Vor langer, langer Zeit hatte die Giraffe noch nicht den langen, eleganten Hals, den sie heute hat. Damals war sein Hals kurz und gedrungen und ähnelte dem kräftigen Hals des Nashorns.
Es war eine Zeit der Dürre und Hungersnot. Die Wasserlöcher waren ausgetrocknet, das Land war von der Sonne versengt und das Weideland war fadenscheinig. Das Gras, das noch übrig war, war trocken, spröde und geschmacklos.
Eines Tages, als er auf der Suche nach Weideland war, traf Giraffe Rhino und sagte: „Das Gras ist überall bitter geworden. Ich sehne mich nach den süßen Weiden, die nach den Regenfällen wachsen.“
„Du hast Recht, Giraffe“, räumte Breitmaulnashorn ein und zupfte mit seinen kräftigen, muskulösen Lippen einen zähen Grasbüschel vor ihm aus dem Boden. „Aber es ist schon zu lange her, dass wir Regen gesehen haben.“
„Zu lange“, stimmte Giraffe zu.
„Es gibt zu viele Tiere, die dieses Land abgrasen, und es gibt nichts mehr“, bemerkte Nashorn. „Es wäre so gut, wenn wir die frischen jungen Blätter essen könnten, die an der Spitze des Baumes dort drüben wachsen.“
„Wir sind viel zu klein, um sie zu erreichen“, bemerkte Giraffe. „Ja“, sagte Nashorn. „Aber ich habe einen Plan. Lasst uns den Menschen finden und sehen, ob er uns helfen kann.“
So zogen Giraffe und Nashorn durch die Savanne, grasten tagsüber und ruhten nachts, bis sie auf den Menschen trafen. Sie ruhten sich im Schatten einer Akazie aus, erzählten ihm ihre Probleme und warteten ungeduldig, während er ihr Dilemma betrachtete.
„Ich glaube, ich kann euch helfen“, sagte der Mann. „Kommt morgen Mittag wieder hierher und ich gebe euch ein paar Kräuter.“ Giraffe und Nashorn gingen ihre eigenen Wege. Nashorn reiste weit auf der Suche nach Weideland, während Giraffe in der Nähe blieb.
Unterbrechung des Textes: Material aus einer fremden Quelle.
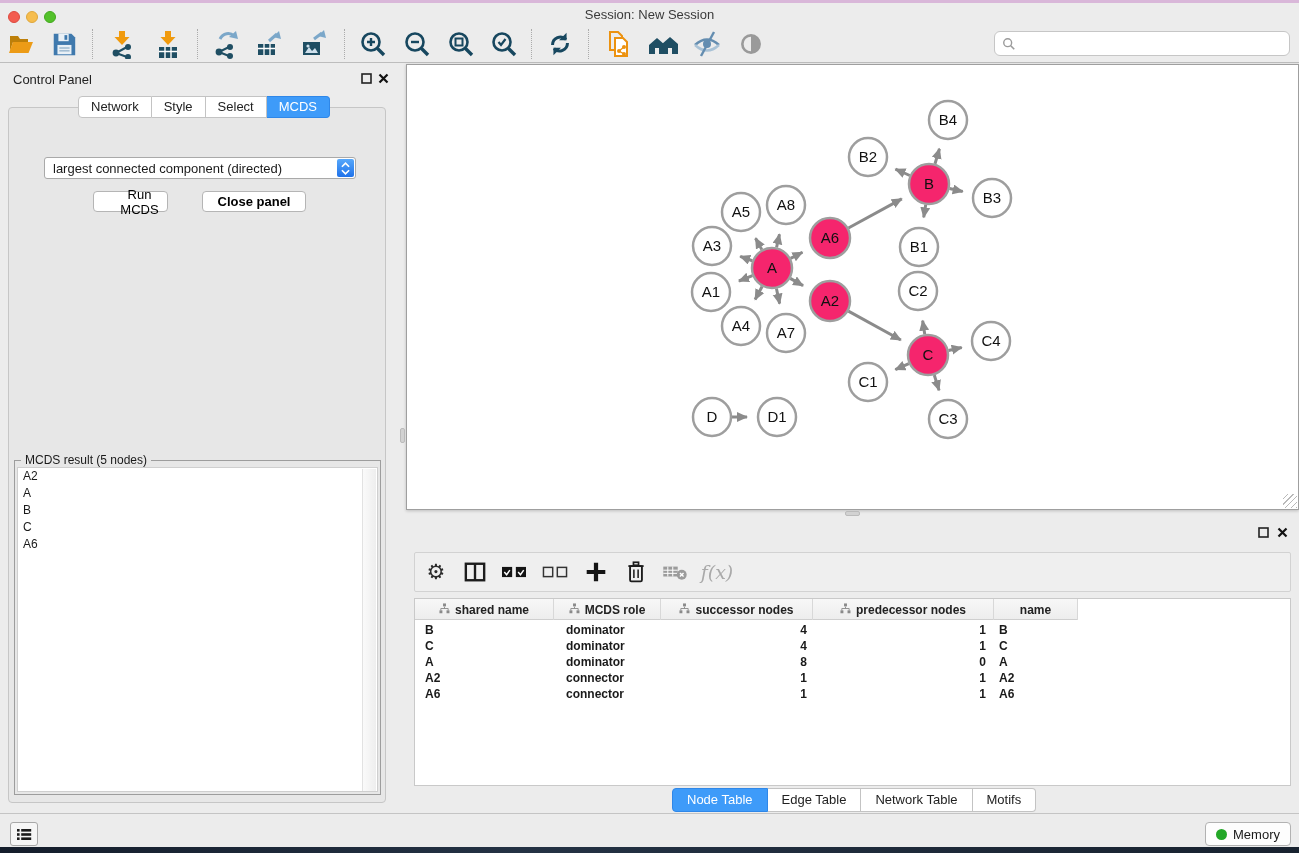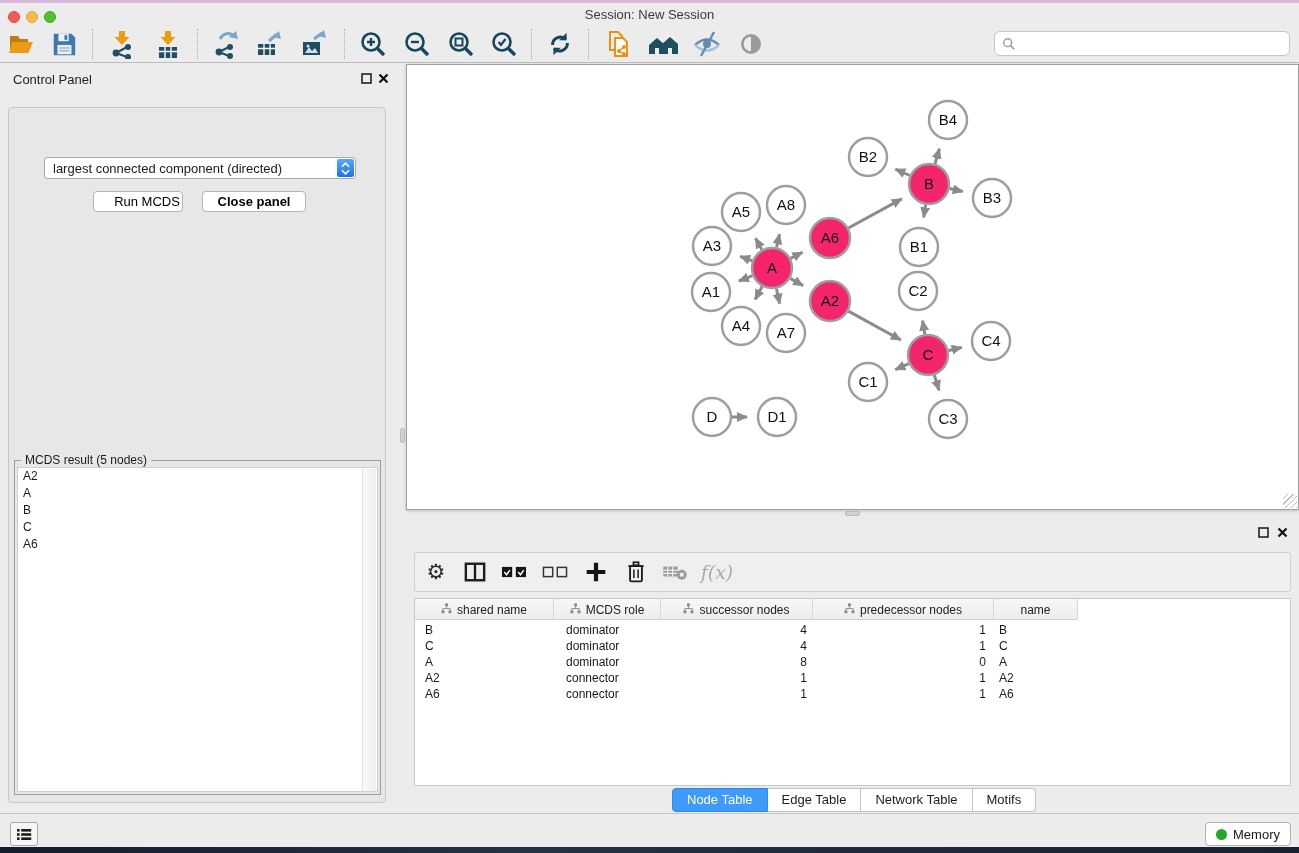--- a/index.html
+++ b/index.html
@@ -31,21 +31,21 @@
   #cp-tabs { position:absolute; left:78px; top:33px; display:flex; z-index:3; }
   .seg-tab { font-size:13px; padding:2px 12px 3px; background:#fff; border:1px solid #c3c3c3; border-left:none; color:#222; }
   .seg-tab:first-child { border-left:1px solid #c3c3c3; border-radius:4px 0 0 4px; }
   .seg-tab:last-child { border-radius:0 4px 4px 0; }
   .seg-tab.active { background:#3e9bf9; border-color:#2f87e8; color:#fff; }
   #cp-body { position:absolute; left:8px; top:44px; width:378px; height:696px; background:#e7e7e7; border:1px solid #c6c6c6; border-radius:4px; }
   #opt-label { position:absolute; left:0; top:72px; width:398px; text-align:center; font-size:13px; }
   #opt-select { position:absolute; left:44px; top:94px; width:312px; height:22px; background:#fff; border:1px solid #a9a9a9; border-radius:3px; display:flex; align-items:center; font-size:13px; padding-left:8px; }
   #opt-spinner { position:absolute; right:1px; top:1px; width:17px; height:18px; border-radius:2px; background:linear-gradient(#57a8fb,#1f72ea); display:flex; flex-direction:column; align-items:center; justify-content:center; gap:1px; }
   .btn { position:absolute; height:21px; background:#fff; border:1px solid #b5b5b5; border-radius:4px; font-size:13px; display:flex; align-items:center; justify-content:center; }
-  #btn-run { left:93px; top:128px; width:90px;padding-left:18px; }
+  #btn-run { left:93px; top:128px; width:75px;padding-left:18px; }
   #btn-close { left:202px; top:128px; width:104px;font-weight:bold; }
   #mcds-fieldset { position:absolute; left:14px; top:397px; width:367px; height:335px; border:1px solid #9d9d9d; }
   #mcds-legend { position:absolute; left:6px; top:-8px; background:#e7e7e7; padding:0 4px; font-size:12px; }
   #mcds-list { position:absolute; left:2px; top:6px; width:361px; height:325px; background:#fff; border:1px solid #cfcfcf; overflow:hidden; }
   .mcds-item { font-size:12px; padding:1px 0 1px 5px; line-height:15px; }
   #mcds-scroll { position:absolute; right:1px; top:1px; width:14px; height:323px; background:linear-gradient(90deg,#fafafa,#eee); border-left:1px solid #e2e2e2; }
 
   
   #net-window { left:406px; top:64px; width:893px; height:446px; background:#fff; border:1px solid #9f9f9f; box-shadow:0 1px 3px rgba(0,0,0,.2); }
   #net-titlebar { position:absolute; left:0; top:0; width:100%; height:23px; background:linear-gradient(#ededed,#d9d9d9); border-bottom:1px solid #b3b3b3; display:flex; align-items:center; justify-content:center; }
@@ -58,21 +58,21 @@
   #resize-grip { position:absolute; right:1px; bottom:1px; width:14px; height:14px;
     background:repeating-linear-gradient(135deg, transparent 0 3px, #b9b9b9 3px 4px); }
   .grip-v { left:400px; top:428px; width:5px; height:15px; background:#d2d2d2; border:1px solid #bbb; border-radius:2px; }
   .grip-h { left:845px; top:511px; width:15px; height:5px; background:#d2d2d2; border:1px solid #bbb; border-radius:2px; }
 
   
   #table-panel { left:398px; top:517px; width:901px; height:296px; }
   #tp-header { position:absolute; left:20px; top:9px;margin-top:48px; }
   #tp-toolbar { position:absolute; left:16px; top:35px; width:877px; height:40px; background:#efefef; border:1px solid #d2d2d2; border-radius:2px; display:flex; align-items:center; gap:0; }
   .tt-ic { display:flex; align-items:center; justify-content:center; height:36px; }
-  #node-table { position:absolute; left:16px; top:81px; width:877px; height:188px; background:#fff; border:1px solid #c9c9c9; overflow:hidden; }
+  #node-table { position:absolute; left:16px; top:81px; width:877px; height:188px; background:#fff; border:1px solid #c9c9c9; overflow:hidden;font-weight:bold; }
   #nt-header { position:absolute; left:0; top:0; height:21px; display:flex; background:linear-gradient(#f7f7f7,#ededed); border-bottom:1px solid #cfcfcf; }
   .nt-th { display:flex; align-items:center; justify-content:center; gap:5px; font-size:12px; color:#222; border-right:1px solid #d8d8d8; height:21px; }
   #nt-rows { position:absolute; left:0; top:23px; width:100%; }
   .nt-row { display:flex; height:16px; }
   .nt-td { font-size:12px; line-height:16px; white-space:nowrap; }
   #tp-tabs { position:absolute; left:274px; top:271px; display:flex; }
   #tp-tabs .seg-tab { padding:3px 14px 4px; }
 
   
   #statusbar { left:0; top:813px; width:1299px; height:34px; background:#ececec; border-top:1px solid #c4c4c4; }
@@ -245,20 +245,26 @@
 <div id="control-panel" class="abs">
   <span id="cp-header" class="panel-title">Control Panel</span>
   <svg class="float-ic" style="left:361px" viewBox="0 0 11 11">
       <rect x="1" y="1" width="9" height="9" fill="none" stroke="#222" stroke-width="1.6"></rect>
     </svg>
   <svg class="close-ic" style="left:378px" viewBox="0 0 11 11">
       <path d="M1.5 1.5l8 8M9.5 1.5l-8 8" stroke="#111" stroke-width="2.2"></path>
     </svg>
 
   <div id="cp-body"></div>
+  <div id="cp-tabs">
+      <span class="seg-tab">Network</span>
+      <span class="seg-tab">Style</span>
+      <span class="seg-tab">Select</span>
+      <span class="seg-tab active">MCDS</span>
+    </div>
 
 
   <div id="opt-select">
     <span>largest connected component (directed)</span>
     <span id="opt-spinner">
       <svg width="9" height="6" viewBox="0 0 10 6">
           <path d="M1 5l4-4 4 4" fill="none" stroke="#fff" stroke-width="1.8"></path>
         </svg>
       <svg width="9" height="6" viewBox="0 0 10 6">
           <path d="M1 1l4 4 4-4" fill="none" stroke="#fff" stroke-width="1.8"></path>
Am nächsten Morgen ging die Sonne an einem trockenen Himmel auf, und als sie direkt über dem Kopf stand, präsentierte sich Giraffe dem Menschen. Als er Giraffes Fell betrachtete, das fleckigen Mustern aus dunkelbraunen Blättern ähnelte, sagte der Mensch zu ihm: „Wo ist Rhino?“
Aber Nashorn kam nicht zur verabredeten Stunde zurück, also gab der Mensch der Giraffe all seine Kräuter und sagte ihr, dass die Kräuter ihren Hals und ihre Beine so lang wachsen lassen würden, dass sie die höchsten Bäume erreichen könnte.
Die Giraffe aß die Kräuter und sah staunend zu, wie ihr Hals und ihre Beine länger wurden. Er war erstaunt über die Tatsache, dass seine Gliedmaßen einfach immer länger wurden, genau wie das Wachstum seines Halses. Während sich sein Hals dehnte, entfernte er sich immer weiter von der staubigen, harten Erde und er war so erfreut, als er seine lange Zunge um die zarten Triebe wickeln konnte, die an der Spitze eines Akazienbaums in der Nähe wuchsen. Von diesem Moment an wurde die Giraffe zum Fresser und zog es vor, die jungen Zweige und Blätter von Bäumen und Sträuchern zu fressen, anstatt das Gras auf dem Boden abzugrasen. Es war sein langer Hals, der ihm das nun ermöglichte.
Rhino kam spät an, lange nach Mittag. „Wo sind meine Kräuter?“, fragte Nashorn entrüstet. „Du kommst zu spät“, sagte der Mensch. „Ich habe sie alle der Giraffe gegeben. Sieh nur, wie sein Hals und seine Beine gewachsen sind, Nashorn.“
Giraffe graste weiter und genoss die süßen Blätter des Dornenbaums. Nashorn wirbelte mit seinen dicken, schweren Beinen den Staub auf und demonstrierte seine Wut. Er war so wütend, weil er dachte, dass der Mensch ihn getäuscht hatte. Tatsächlich verlor er völlig die Beherrschung. Bis zum heutigen Tag hat Nashorn eine sehr schlechte Laune und wenn es den Menschen im Busch sieht, greift es ihn an.